On se laisse embarquer à la suite de Amédée qui, au fil de son enquête sur la vie réelle de feu son acolyte, en découvrira tout autant sur lui-même que sur Jo…

Un roman graphique initiatique, touchant et plein d’humour qui fait la part belle au “grand (et bel) âge” et nous rappelle ô combien il n’est jamais trop tard.

Eye Track de Sébastien Rutés

Qui a tort ? Elle qui montre ou lui qui regarde ? (…)

– Qu’est-ce qu’on fait ? On cache le sein ou on interdit de le regarder ?

– On le cache, répondent les uns.

– On interdit de regarder, répondent les autres.

– Ni l’un ni l’autre ! On l’éduque pour qu’il contrôle ses mauvaises pensées ! On lui apprend à comprendre ce qu’il voit et à regarder avec discernement !”

“On a le droit de ne pas être regardés tant qu’on est toujours vus.”

2019. Les destins de Margaux, Lucas et Romain se télescopent lors d’une manifestation pour le droit des femmes. Avec leurs choix et leurs convictions, la militante femen, le photographe et le policier posent les bases de la société dans laquelle vivront leurs enfants.

2047. Thémis, la fille de Romain, et Hermès, le fils de Margaux et Lucas, grandissent avec les œillères imposées par le gouvernement. Les lunettes Eye Track devenues obligatoires dans l’espace publique floutent et redessinent le réel selon le bon vouloir des dirigeants. Mais comment être réellement libre dans une société où VOIR est devenu le plus grand des tabous ?

Avis lancés aux parents qui ne répondent pas à leurs enfants : “Ça ne te concerne pas, c’est des trucs d’adultes que tu comprendras plus tard !” et qui ne considèrent pas leurs chères têtes blondes comme de petites choses fragiles à préserver de la rudesse du monde, ce texte court, dense et explosif est un condensé de pertinence. Loin de donner des réponses toutes faites et de proposer un point de vue unique et partial, “Eye Track” décortique à travers de multiples angles d’approche les dérives et les manipulations d’une société totalitaire dotée d’une main mise absolue sur ce qui nous est donné à voir.

Sébastien Rutés ne délaisse aucune piste et, tout en finesse et en nuances, passe au crible du pour et du contre les nombreux débats suscités par la question du regard, que ce soit celui que l’on pose ou celui dont on est l’objet.

Un grand coup de cœur ! Dès 12 ans et sans aucune limite d’âge.

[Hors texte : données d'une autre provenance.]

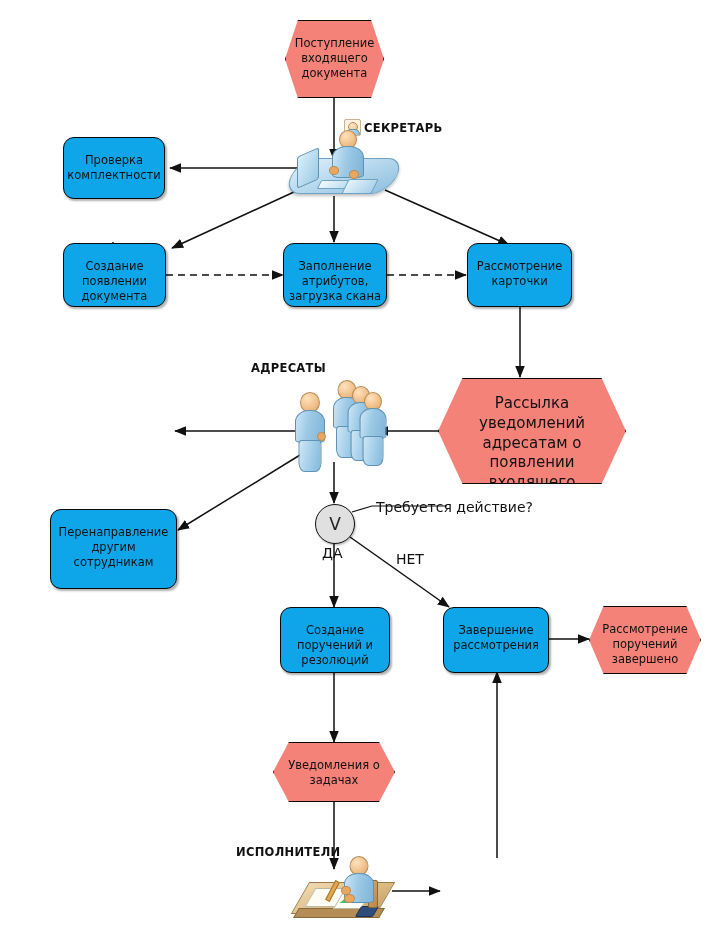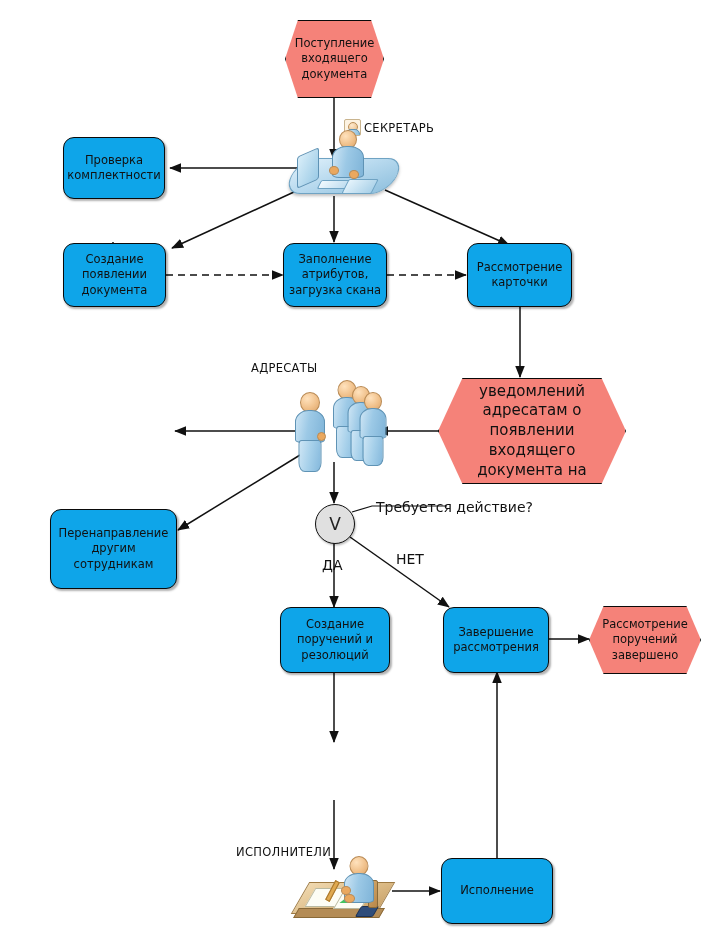"Поступление входящего документа" .node { align-items: center -> flex-start }
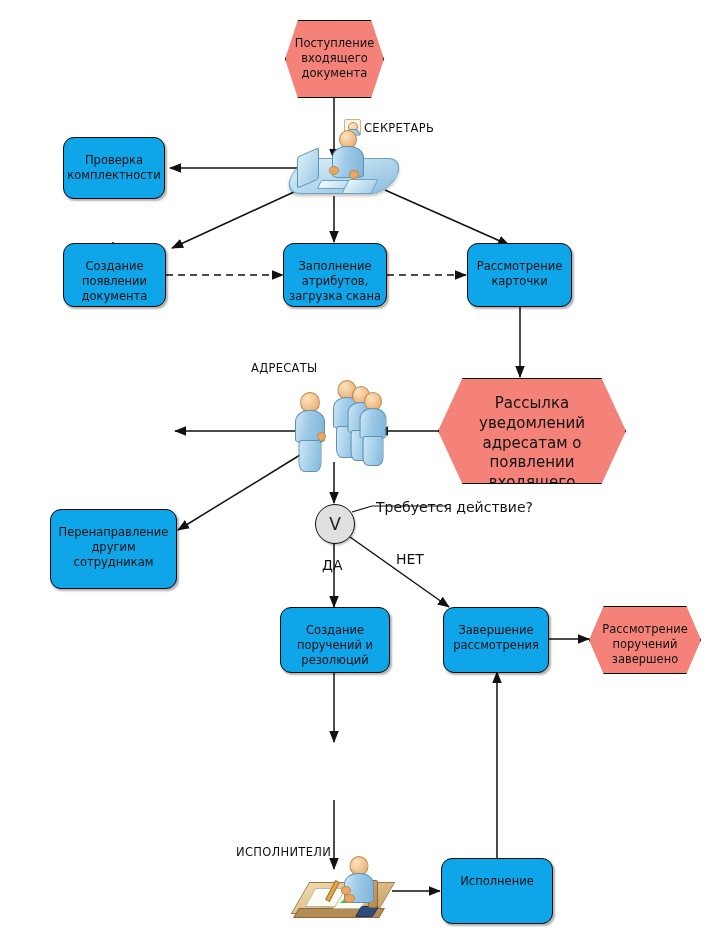"СЕКРЕТАРЬ" .lane-label { font-weight: normal -> bold }
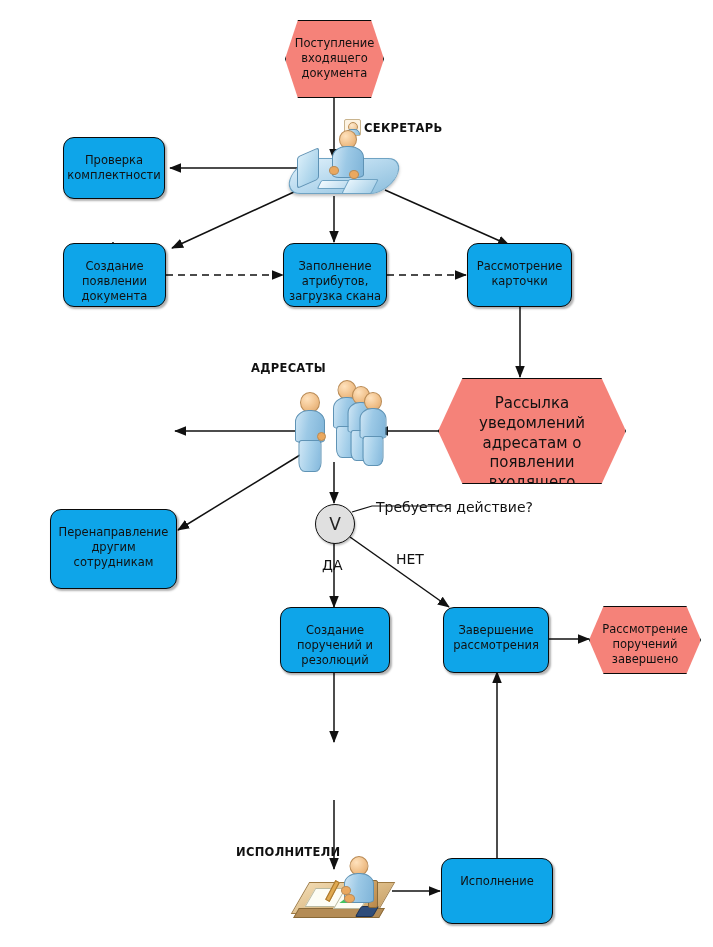"ДА" div.edge-label { top: 557px -> 545px }
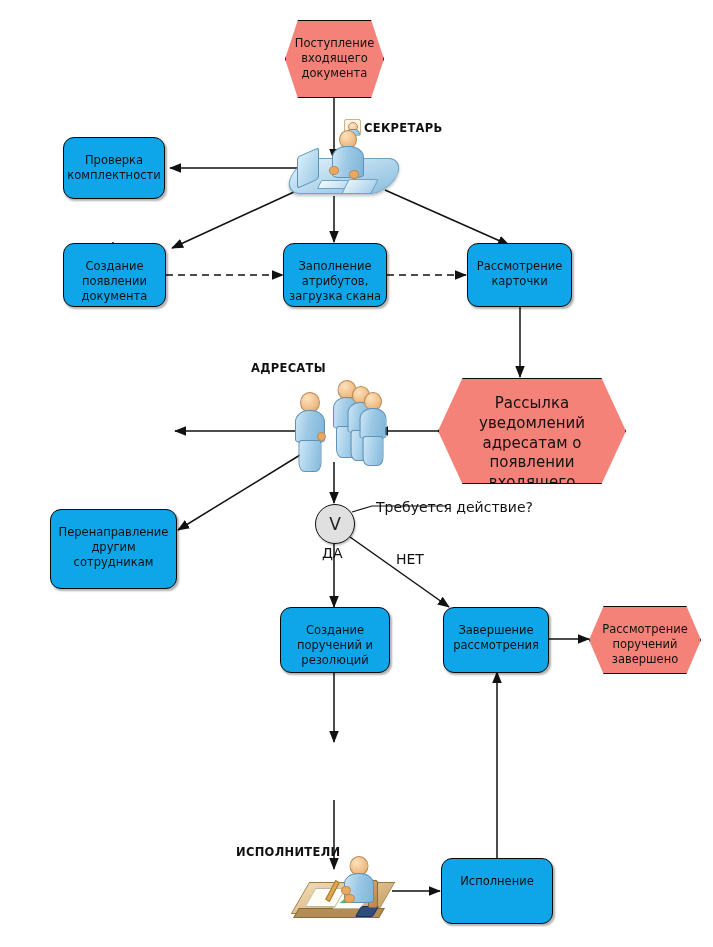"Уведомления о задачах" div.node { html: none -> <div> <span>Уведомления о задачах</span> </div> }
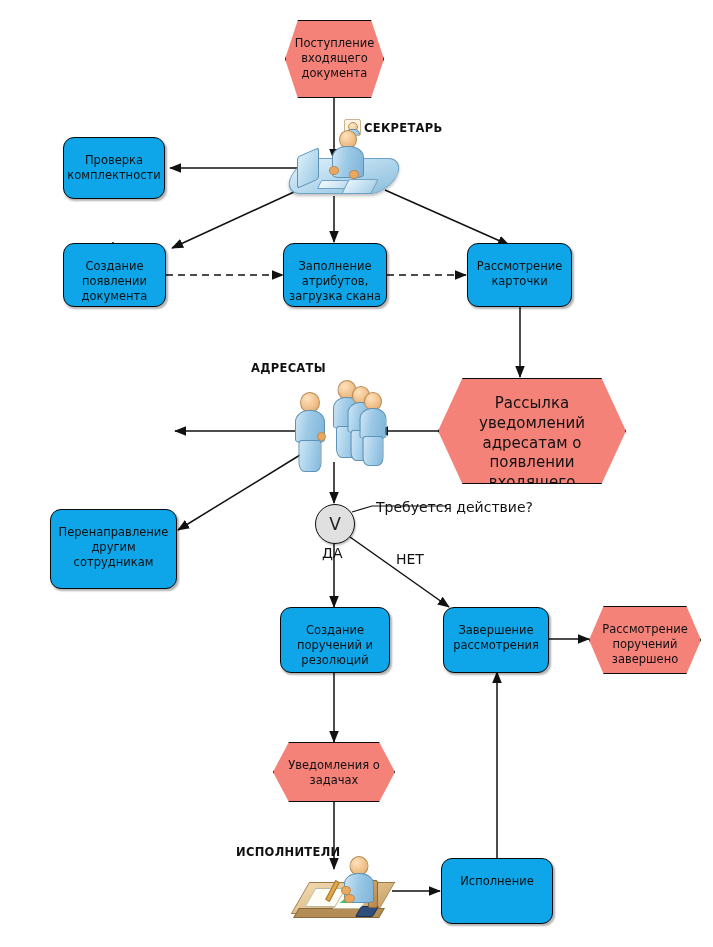"Исполнение" div.node { html: <div> <span>Исполнение</span> </div> -> none }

La collection “Faction” – IN8 éditions

La collection Faction des éditions IN8 s’adresse à nos ados à partir de 12 ans et aborde sans amorti les thèmes et les enjeux qui font le quotidien de la société. Confrontés au flot continuel des faits et des informations déversés par les médias, les réseaux sociaux et notre propre parole dans le cercle familial, difficile pour eux de faire le tri et d’y voir clair. Ces romans sans mièvrerie sont de parfaits outils pour les encourager à s’interroger, se révolter et s’engager dans le monde dans lequel ils vivent et pour celui qu’ils choisiront de bâtir à l’avenir.